[Content revision data]
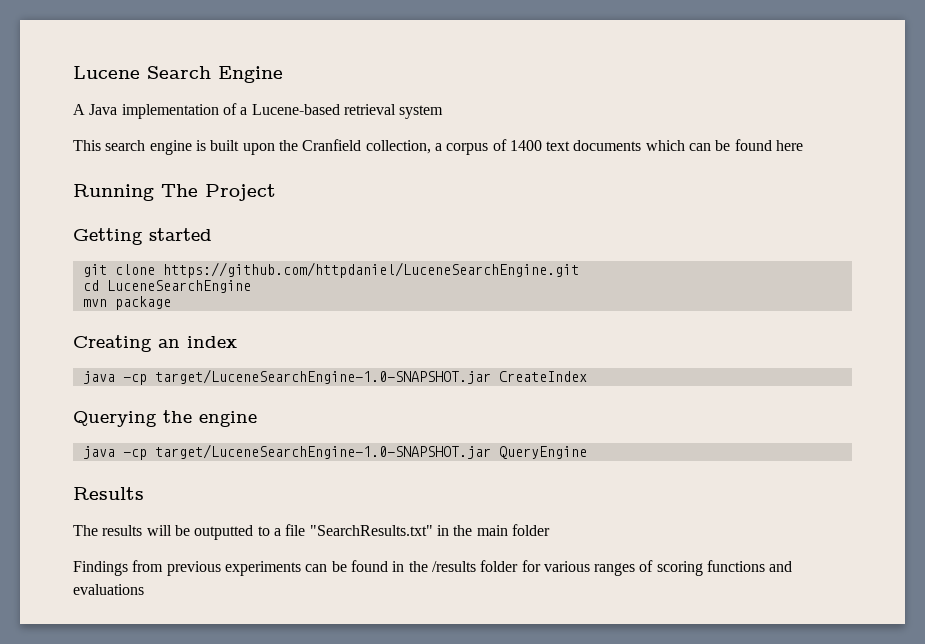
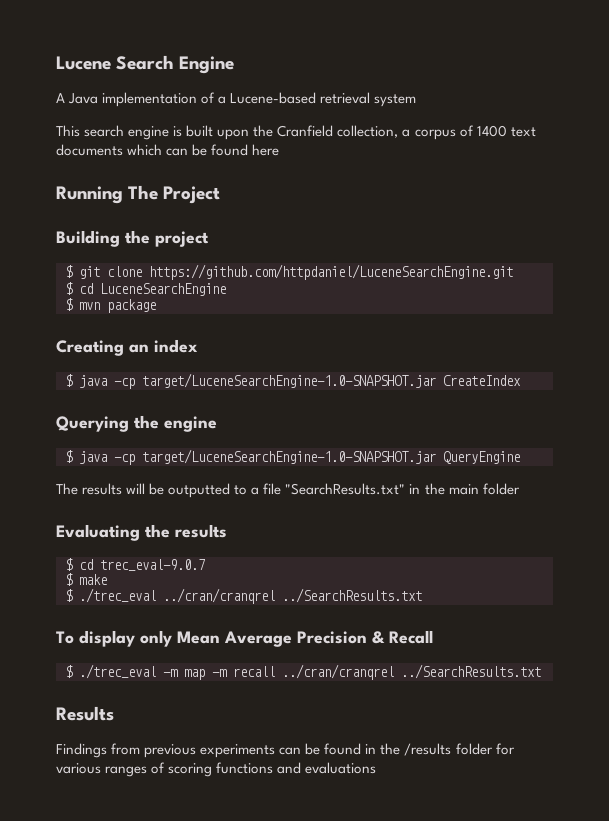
[73,228,212,245] Getting started // -> [56,230,209,247] [65,265,73,278] Building the project // $
(579, 270) none -> [65,282,73,295] $
(251, 286) none -> [65,298,73,311] $
(237, 342) none -> [65,374,73,387] $
(257, 419) none -> [65,450,73,463] $
[73,487,144,500] // Results -> (520, 457) none
(550, 530) none -> [56,524,227,541] [65,558,205,571] [65,573,107,586] [65,588,422,604] [56,630,433,647] [65,664,541,680] [56,706,114,721] // Evaluating the results // $ cd trec_eval-9.0.7 // $ make // $ ./trec_eval ../cran/cranqrel ../SearchResults.txt // To display only Mean Average Precision & Recall // $ ./trec_eval -m map -m recall ../cran/cranqrel ../SearchResults.txt // Results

**What the task asks**
Please transcribe exactly the line containing "(237, 342) none -> [65,374,73,387] $" and every line after it through the end of the records, and nothing else.

**Solved exercise**
(237, 342) none -> [65,374,73,387] $
(257, 419) none -> [65,450,73,463] $
[73,487,144,500] // Results -> (520, 457) none
(550, 530) none -> [56,524,227,541] [65,558,205,571] [65,573,107,586] [65,588,422,604] [56,630,433,647] [65,664,541,680] [56,706,114,721] // Evaluating the results // $ cd trec_eval-9.0.7 // $ make // $ ./trec_eval ../cran/cranqrel ../SearchResults.txt // To display only Mean Average Precision & Recall // $ ./trec_eval -m map -m recall ../cran/cranqrel ../SearchResults.txt // Results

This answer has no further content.